Q&A with Randy Pitchford, CEO of Gearbox Software

Gearbox Studios CEO Randy Pitchford talks Borderlands, Aliens, and more.

Be sure to read our hands-on impressions of Borderlands!

GamePro: This RPG-shooter style of play is a pretty popular genre now, with games like Fallout 3, Mass Effect, BioShock...

Randy Pitchford: Most of the games that blend genres come from the role-playing game angle. Games like Mass Effect and Fallout 3 tried to add the shooting on top. But BioShock is the only one that tried to add role-playing elements on top of a core shooter. BioShock is a shooter, but it's got growth to it, and choice. Borderlands has the same lineage, with a different angle. It's a shooter first, with the role-playing layered on top. We're taking our nods from Diablo II and WoW. You level up, use skills trees, find tons of loot, and so on. But we don't have any dialogue trees, so no reading a few paragraphs from an NPC. We want to be action, and we want to be fast.

So we boiled Borderlands down to the most accessible elements. We found three key words that described the core gameplay in Borderlands: Discovery, Growth, and Choice.

GP: Will there be more mission variety beyond "kill 8 enemies" or "collect 5 items" in Borderlands?

RP: There is! We hold your hand at the beginning of the game. We move you from "kill something" to "fix something" and so on. But as you get outside, the world gets much bigger. We see some frustration if players [get to the challenging areas] too soon, so we have to teach people how the game works early on.

GP: Some of the earlier versions of Borderlands put emphasis on the randomized environments, dynamically created environments. Has that feature been shelved?

RP: Yeah, we've definitely gone more WoW in that regard. The randomness of the world design....you could tell it was random [like in Hellgate London]. The random environments didn't work that well. There's still randomization in enemy population, chest contents, rewards, but the world is a crafted world now. It's a richer world, it's believable.

With Diablo III, I think we'll see they'll shift towards crafted environments too. It doesn't matter as much if the corridors are arranged randomly, as long as the loot and skills are compelling. Random levels are easy to make, but tough to make convincing.

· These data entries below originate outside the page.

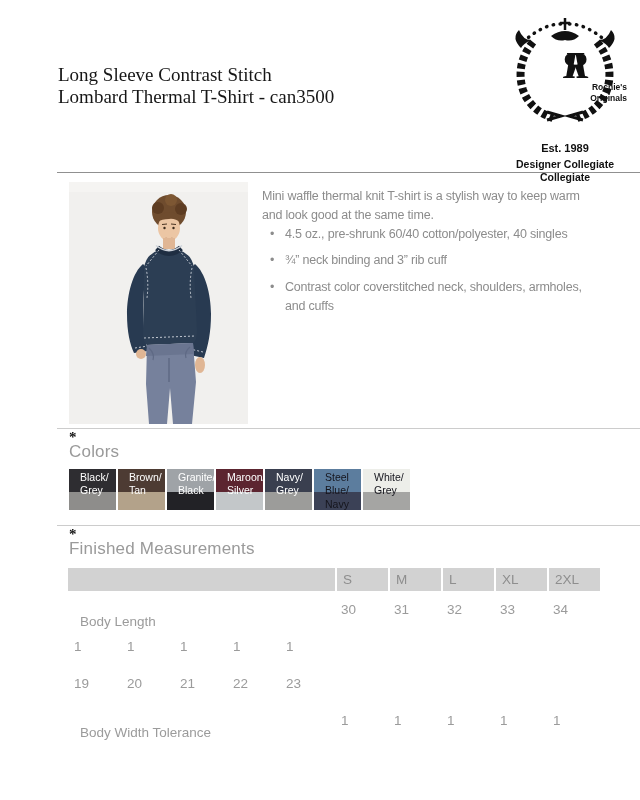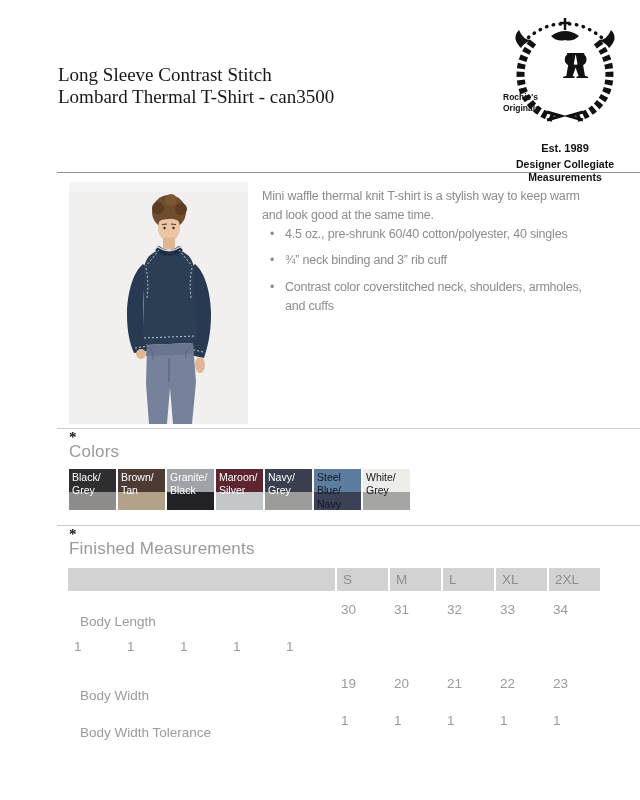--- a/index.html
+++ b/index.html
@@ -13,7 +13,7 @@
     color:#161616; }
   .logo { position:absolute; left:503px; top:16px; width:124px; height:152px; text-align:center; }
   .logo svg { display:block; margin:0 auto; }
-  .logo-inner-text { position:absolute; left:0; top:76px; width:124px; text-align:left;
+  .logo-inner-text { position:absolute; left:0; top:66px; width:124px; text-align:right;
     font-size:8.5px; font-weight:bold; color:#111; line-height:1.25; }
   .logo-est { position:absolute; left:0; top:126px; width:124px; font-size:11px; font-weight:bold; color:#111; }
   .logo-tagline { position:absolute; left:0; top:142px; width:124px; font-size:10.5px; font-weight:bold;

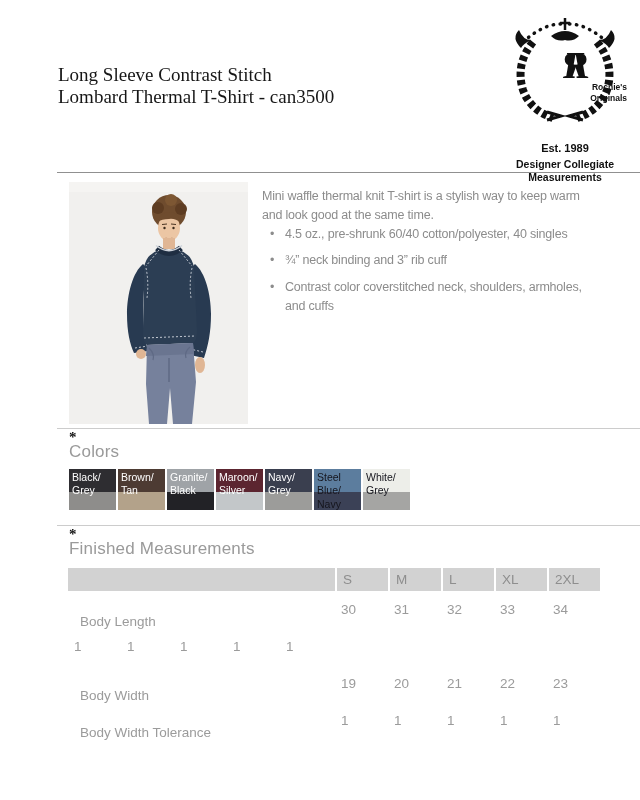--- a/index.html
+++ b/index.html
@@ -99,7 +99,7 @@
     <div class="logo-est">Est. 1989</div>
     <div class="logo-tagline">
       <div>Designer Collegiate</div>
-      <div>Measurements</div>
+      <div>Collegiate</div>
     </div>
   </div>
 

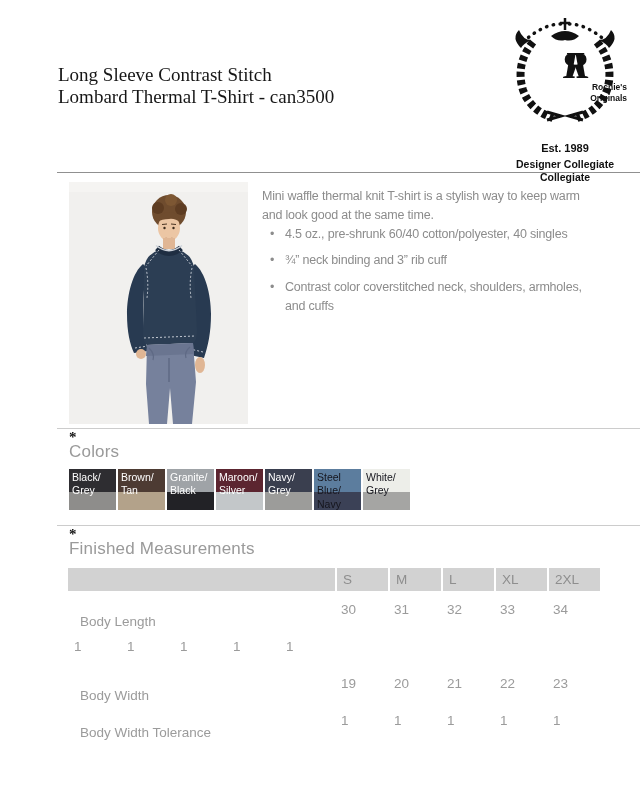--- a/index.html
+++ b/index.html
@@ -43,7 +43,7 @@
   .swatch { position:relative; width:47px; height:41px; overflow:visible; }
   .band-top { position:absolute; left:0; top:0; width:100%; height:56%; }
   .band-bottom { position:absolute; left:0; top:56%; width:100%; height:44%; }
-  .swatch-label { position:absolute; left:0; top:0; width:100%; padding:2px 0 0 3px;
+  .swatch-label { position:absolute; left:8px; top:0; width:100%; padding:2px 0 0 3px;
     font-size:10.5px; line-height:1.28; white-space:pre-line; }
 
   

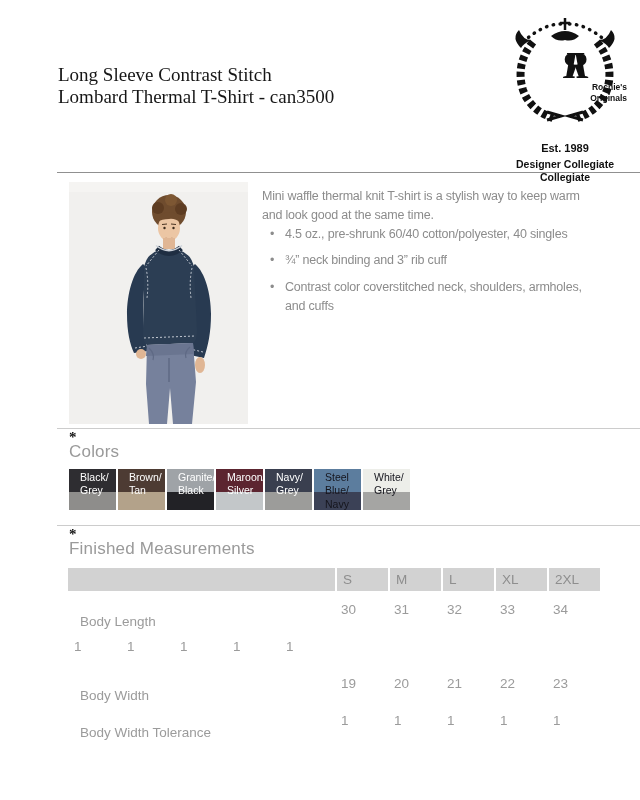--- a/index.html
+++ b/index.html
@@ -254,7 +254,6 @@
       <div class="t-cell">1</div>
     </div>
     <div class="t-row t-data">
-      <div class="t-label">Body Width</div>
       <div class="t-cell">19</div>
       <div class="t-cell">20</div>
       <div class="t-cell">21</div>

GP: What's the level cap for Borderlands? How far can you level up?

RP: It's currently 50. And that's a big experience, you probably won't hit 50 on a single playthrough. There's a "new game plus" mode, where you start the game over. I loved that Mass Effect allowed that, which I thought was a great decision...but I was just reading that Mass Effect 2 won't let you do it! Not enough games allow it.

When you restart the game, you find harder enemies and better loot. We wanted the player character to be persistent whether you are online or offline.

GP: What's unique between the PS3 and Xbox 360 online modes? Their online services are different beasts.

RP: Absolutely, they're very different. We're trying to leverage the expectations for each console's online experience. On the Xbox 360, online play is a very "Live" experience with in-game lobbies, game requests from friends, and so on. On the PS3, we have a little more liberty so we licensed technology from GameSpy to find friends and play online together. With the PS3, Xbox 360, and PC players, we're trying to match player expectations for their online experience.